Difference listings:
---*---
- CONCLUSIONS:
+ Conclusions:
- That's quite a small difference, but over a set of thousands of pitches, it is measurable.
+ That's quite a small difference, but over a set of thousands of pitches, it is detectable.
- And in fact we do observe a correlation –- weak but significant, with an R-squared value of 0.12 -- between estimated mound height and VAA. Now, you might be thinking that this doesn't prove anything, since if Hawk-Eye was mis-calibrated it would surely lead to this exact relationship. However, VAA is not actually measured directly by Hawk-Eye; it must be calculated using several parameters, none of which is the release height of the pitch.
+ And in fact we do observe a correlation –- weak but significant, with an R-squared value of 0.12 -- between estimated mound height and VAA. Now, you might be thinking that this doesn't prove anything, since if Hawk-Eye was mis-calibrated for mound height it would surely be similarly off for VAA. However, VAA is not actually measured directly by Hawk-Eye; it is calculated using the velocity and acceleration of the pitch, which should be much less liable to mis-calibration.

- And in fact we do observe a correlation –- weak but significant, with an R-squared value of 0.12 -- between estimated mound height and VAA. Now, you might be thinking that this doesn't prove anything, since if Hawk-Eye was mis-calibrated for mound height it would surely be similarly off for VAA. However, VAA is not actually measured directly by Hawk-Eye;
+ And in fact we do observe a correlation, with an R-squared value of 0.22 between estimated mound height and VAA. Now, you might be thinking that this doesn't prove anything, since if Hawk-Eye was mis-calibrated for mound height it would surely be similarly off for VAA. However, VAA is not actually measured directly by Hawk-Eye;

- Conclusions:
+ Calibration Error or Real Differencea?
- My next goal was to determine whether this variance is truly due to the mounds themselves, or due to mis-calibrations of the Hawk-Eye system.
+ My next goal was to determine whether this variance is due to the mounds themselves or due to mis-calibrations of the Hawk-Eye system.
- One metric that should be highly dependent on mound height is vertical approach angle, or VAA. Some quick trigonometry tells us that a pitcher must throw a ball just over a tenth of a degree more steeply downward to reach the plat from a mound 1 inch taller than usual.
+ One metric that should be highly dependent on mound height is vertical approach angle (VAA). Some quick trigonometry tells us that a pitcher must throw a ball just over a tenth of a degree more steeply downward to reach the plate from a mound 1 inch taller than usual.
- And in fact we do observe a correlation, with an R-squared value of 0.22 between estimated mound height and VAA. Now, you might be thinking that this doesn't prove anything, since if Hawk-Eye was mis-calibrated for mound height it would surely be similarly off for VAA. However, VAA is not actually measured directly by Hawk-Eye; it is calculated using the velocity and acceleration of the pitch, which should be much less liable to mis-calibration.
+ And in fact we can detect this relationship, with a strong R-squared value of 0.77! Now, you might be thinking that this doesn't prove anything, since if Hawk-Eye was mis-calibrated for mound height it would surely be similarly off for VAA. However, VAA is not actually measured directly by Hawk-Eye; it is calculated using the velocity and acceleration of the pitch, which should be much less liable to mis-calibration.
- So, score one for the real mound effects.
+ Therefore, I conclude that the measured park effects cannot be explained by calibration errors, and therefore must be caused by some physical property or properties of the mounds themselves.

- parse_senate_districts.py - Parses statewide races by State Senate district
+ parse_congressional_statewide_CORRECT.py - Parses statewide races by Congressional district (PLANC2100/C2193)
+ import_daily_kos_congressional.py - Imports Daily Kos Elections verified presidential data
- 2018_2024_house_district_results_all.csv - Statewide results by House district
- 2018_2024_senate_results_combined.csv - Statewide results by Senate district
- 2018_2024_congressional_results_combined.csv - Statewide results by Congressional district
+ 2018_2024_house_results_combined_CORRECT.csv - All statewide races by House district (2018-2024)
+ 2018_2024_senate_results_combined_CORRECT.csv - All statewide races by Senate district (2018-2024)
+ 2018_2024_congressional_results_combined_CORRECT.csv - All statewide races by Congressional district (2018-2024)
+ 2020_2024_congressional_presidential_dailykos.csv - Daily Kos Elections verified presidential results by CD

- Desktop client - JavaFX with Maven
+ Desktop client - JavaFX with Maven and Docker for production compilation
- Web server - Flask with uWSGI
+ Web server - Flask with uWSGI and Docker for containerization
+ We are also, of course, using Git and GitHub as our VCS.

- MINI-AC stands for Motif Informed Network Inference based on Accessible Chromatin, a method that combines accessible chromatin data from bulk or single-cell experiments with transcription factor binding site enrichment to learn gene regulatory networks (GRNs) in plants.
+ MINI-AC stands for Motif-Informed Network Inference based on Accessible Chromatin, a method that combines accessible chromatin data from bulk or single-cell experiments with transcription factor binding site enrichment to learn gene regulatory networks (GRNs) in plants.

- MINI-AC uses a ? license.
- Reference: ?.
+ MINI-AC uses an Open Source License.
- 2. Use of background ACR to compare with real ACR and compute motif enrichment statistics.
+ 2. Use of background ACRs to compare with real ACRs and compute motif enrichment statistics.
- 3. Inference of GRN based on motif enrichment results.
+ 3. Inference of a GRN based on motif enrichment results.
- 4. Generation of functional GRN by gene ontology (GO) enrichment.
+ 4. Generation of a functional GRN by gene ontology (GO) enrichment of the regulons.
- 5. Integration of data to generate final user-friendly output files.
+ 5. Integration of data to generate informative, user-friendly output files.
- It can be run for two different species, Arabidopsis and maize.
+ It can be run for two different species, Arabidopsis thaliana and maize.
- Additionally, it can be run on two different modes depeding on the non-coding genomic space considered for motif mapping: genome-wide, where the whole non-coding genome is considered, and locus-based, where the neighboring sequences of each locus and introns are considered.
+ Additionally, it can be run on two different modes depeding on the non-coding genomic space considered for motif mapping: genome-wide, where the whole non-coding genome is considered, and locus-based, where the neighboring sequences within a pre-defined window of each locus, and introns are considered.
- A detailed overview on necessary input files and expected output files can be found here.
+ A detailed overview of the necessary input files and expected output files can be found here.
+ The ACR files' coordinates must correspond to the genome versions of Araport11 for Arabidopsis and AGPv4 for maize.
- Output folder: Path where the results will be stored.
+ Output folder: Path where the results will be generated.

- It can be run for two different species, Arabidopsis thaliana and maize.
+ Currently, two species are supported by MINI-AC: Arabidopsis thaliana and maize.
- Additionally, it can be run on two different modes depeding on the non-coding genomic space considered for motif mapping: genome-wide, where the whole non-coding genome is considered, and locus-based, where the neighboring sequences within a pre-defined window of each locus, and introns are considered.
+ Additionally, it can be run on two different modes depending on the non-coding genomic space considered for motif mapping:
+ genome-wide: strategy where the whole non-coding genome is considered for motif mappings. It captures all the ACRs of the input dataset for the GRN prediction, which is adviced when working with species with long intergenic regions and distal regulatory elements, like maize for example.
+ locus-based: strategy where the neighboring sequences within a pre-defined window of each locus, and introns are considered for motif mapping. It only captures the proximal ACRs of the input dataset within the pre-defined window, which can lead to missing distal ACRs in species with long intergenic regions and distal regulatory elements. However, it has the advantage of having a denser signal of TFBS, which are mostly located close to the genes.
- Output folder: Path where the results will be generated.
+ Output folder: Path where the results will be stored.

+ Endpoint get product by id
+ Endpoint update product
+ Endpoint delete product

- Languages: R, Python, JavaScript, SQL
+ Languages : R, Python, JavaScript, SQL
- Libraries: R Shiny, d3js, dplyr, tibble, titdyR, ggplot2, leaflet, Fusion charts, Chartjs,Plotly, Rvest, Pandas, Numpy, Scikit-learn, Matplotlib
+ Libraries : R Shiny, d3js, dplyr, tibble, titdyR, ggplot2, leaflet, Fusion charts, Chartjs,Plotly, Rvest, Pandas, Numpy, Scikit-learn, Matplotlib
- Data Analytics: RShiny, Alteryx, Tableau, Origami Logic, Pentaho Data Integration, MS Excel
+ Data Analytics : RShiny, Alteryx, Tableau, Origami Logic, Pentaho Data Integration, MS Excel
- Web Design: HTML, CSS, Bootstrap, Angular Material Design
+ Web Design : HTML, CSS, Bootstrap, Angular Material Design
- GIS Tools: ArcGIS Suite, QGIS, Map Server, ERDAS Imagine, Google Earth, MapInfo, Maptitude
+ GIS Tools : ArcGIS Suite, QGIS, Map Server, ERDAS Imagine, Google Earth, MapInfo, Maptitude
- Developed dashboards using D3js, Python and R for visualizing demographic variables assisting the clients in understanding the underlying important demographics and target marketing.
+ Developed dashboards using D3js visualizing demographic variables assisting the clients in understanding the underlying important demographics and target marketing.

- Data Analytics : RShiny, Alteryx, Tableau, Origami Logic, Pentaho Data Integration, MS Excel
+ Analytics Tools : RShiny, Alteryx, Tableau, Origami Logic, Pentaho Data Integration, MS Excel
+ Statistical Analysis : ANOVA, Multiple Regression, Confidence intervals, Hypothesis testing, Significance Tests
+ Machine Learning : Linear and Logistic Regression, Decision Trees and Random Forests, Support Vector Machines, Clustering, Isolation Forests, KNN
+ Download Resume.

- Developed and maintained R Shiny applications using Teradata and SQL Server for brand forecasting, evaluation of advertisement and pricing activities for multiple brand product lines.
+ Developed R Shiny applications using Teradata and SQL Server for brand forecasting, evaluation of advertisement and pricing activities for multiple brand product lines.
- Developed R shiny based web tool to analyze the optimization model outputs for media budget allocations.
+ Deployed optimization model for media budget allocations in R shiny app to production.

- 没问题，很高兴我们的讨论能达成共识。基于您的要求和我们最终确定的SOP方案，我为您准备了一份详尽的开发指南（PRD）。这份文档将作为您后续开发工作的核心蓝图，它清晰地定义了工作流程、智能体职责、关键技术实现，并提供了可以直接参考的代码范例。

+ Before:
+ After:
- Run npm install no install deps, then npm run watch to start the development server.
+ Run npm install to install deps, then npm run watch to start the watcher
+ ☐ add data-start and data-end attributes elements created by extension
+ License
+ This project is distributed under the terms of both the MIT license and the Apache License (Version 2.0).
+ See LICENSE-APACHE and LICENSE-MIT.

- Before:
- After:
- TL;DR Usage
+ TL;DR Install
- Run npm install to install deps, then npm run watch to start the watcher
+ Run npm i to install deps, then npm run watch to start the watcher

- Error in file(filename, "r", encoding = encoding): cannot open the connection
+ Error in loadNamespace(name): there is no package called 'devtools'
---*---
WHAT IS NEEDED:
When copying the data above, please keep exactly the lines from its first line through the line with "it is detectable.", both ends included, and drop the rest.

OUTPUT OF THE TASK:
- CONCLUSIONS:
+ Conclusions:
- That's quite a small difference, but over a set of thousands of pitches, it is measurable.
+ That's quite a small difference, but over a set of thousands of pitches, it is detectable.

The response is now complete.